_Task brief_
Would you set down the data that follows, word for word, without any pictures?

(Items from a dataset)
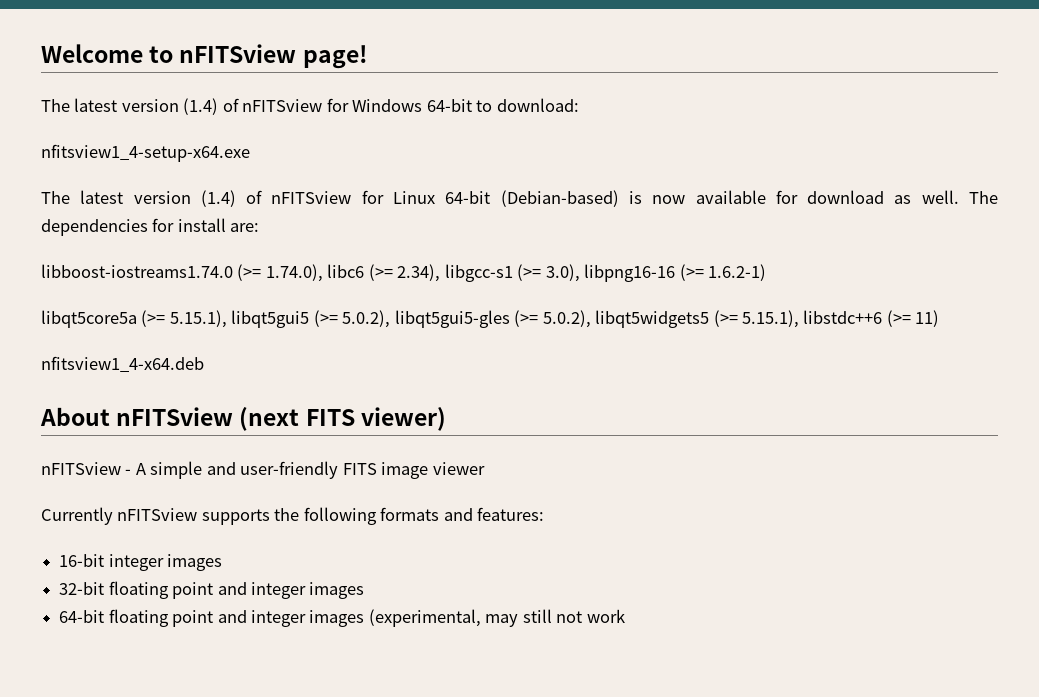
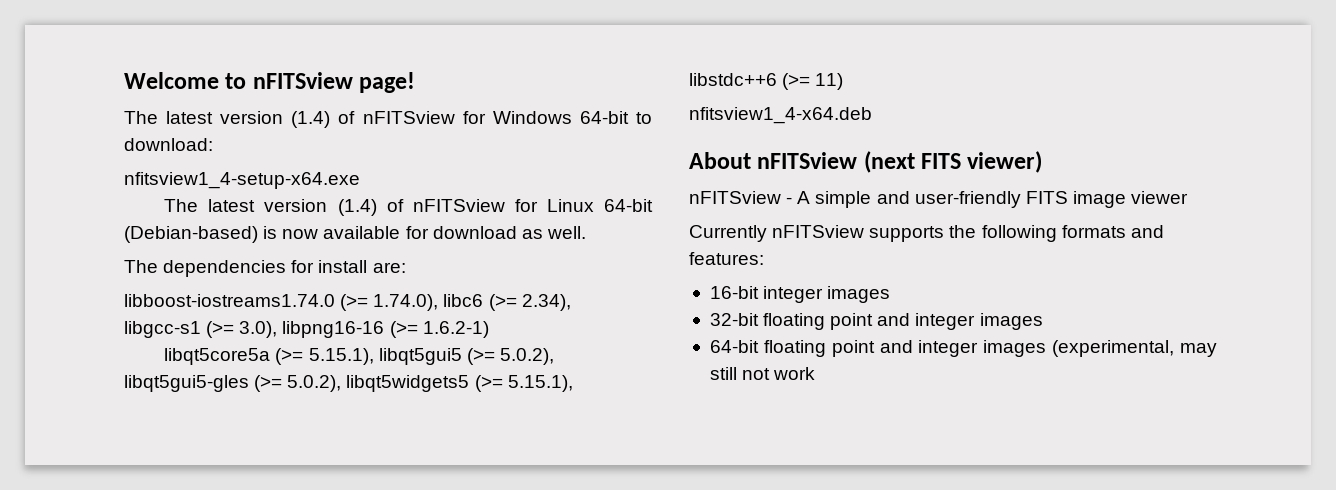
(959, 197) none -> (586, 232) //

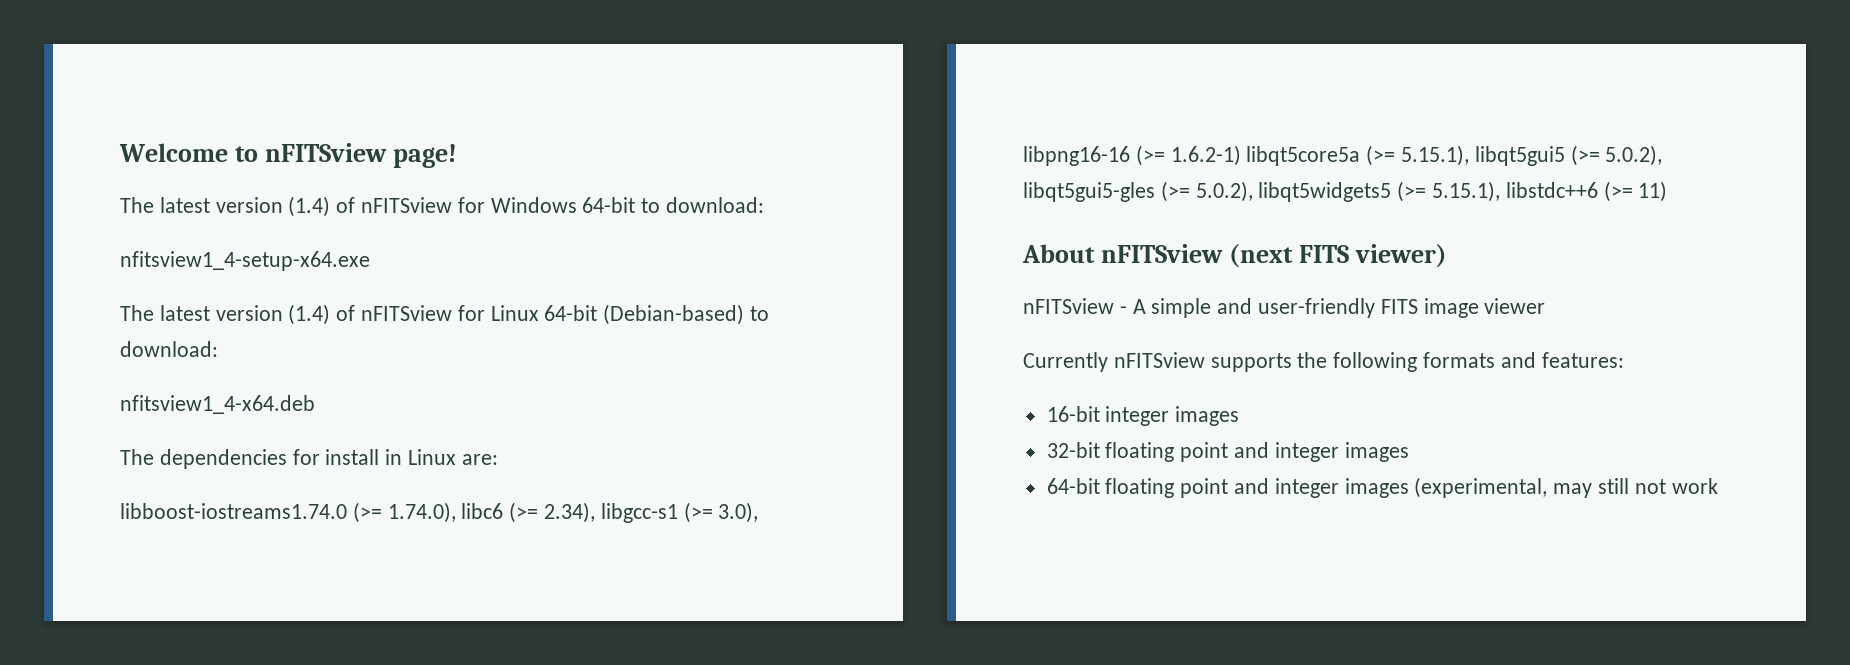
[263,226,586,239] is now available for download as well. -> [750,306,770,321] [120,341,218,357] [120,395,315,414] to download: // nfitsview1_4-x64.deb
(368, 266) none -> [385,449,457,465] in Linux
(489, 329) // -> (1241, 155) none
[689,107,872,124] // nfitsview1_4-x64.deb -> (1668, 191) none

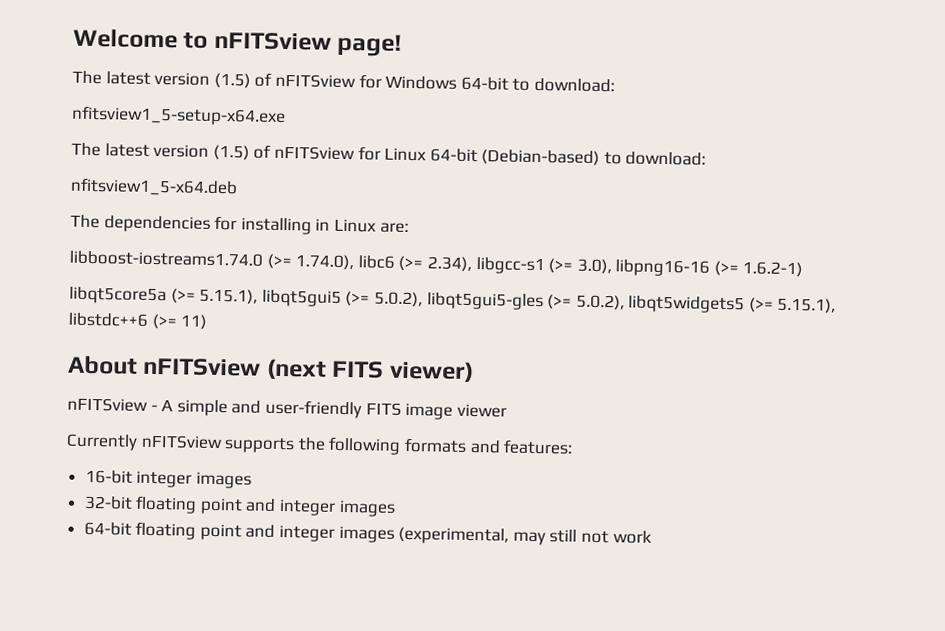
[288,196,331,217] (1.4) -> [213,72,251,89] (1.5)
[120,251,370,271] [120,304,331,325] nfitsview1_4-setup-x64.exe // The latest version (1.4) -> [71,105,286,127] [71,142,250,161] nfitsview1_5-setup-x64.exe // The latest version (1.5)
[120,395,315,414] nfitsview1_4-x64.deb -> [70,177,238,197] nfitsview1_5-x64.deb
[325,449,380,465] install -> [240,217,312,235] installing
(1241, 155) none -> (804, 269) //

_Answer space_
(959, 197) none -> (586, 232) //

[263,226,586,239] is now available for download as well. -> [750,306,770,321] [120,341,218,357] [120,395,315,414] to download: // nfitsview1_4-x64.deb
(368, 266) none -> [385,449,457,465] in Linux
(489, 329) // -> (1241, 155) none
[689,107,872,124] // nfitsview1_4-x64.deb -> (1668, 191) none

[288,196,331,217] (1.4) -> [213,72,251,89] (1.5)
[120,251,370,271] [120,304,331,325] nfitsview1_4-setup-x64.exe // The latest version (1.4) -> [71,105,286,127] [71,142,250,161] nfitsview1_5-setup-x64.exe // The latest version (1.5)
[120,395,315,414] nfitsview1_4-x64.deb -> [70,177,238,197] nfitsview1_5-x64.deb
[325,449,380,465] install -> [240,217,312,235] installing
(1241, 155) none -> (804, 269) //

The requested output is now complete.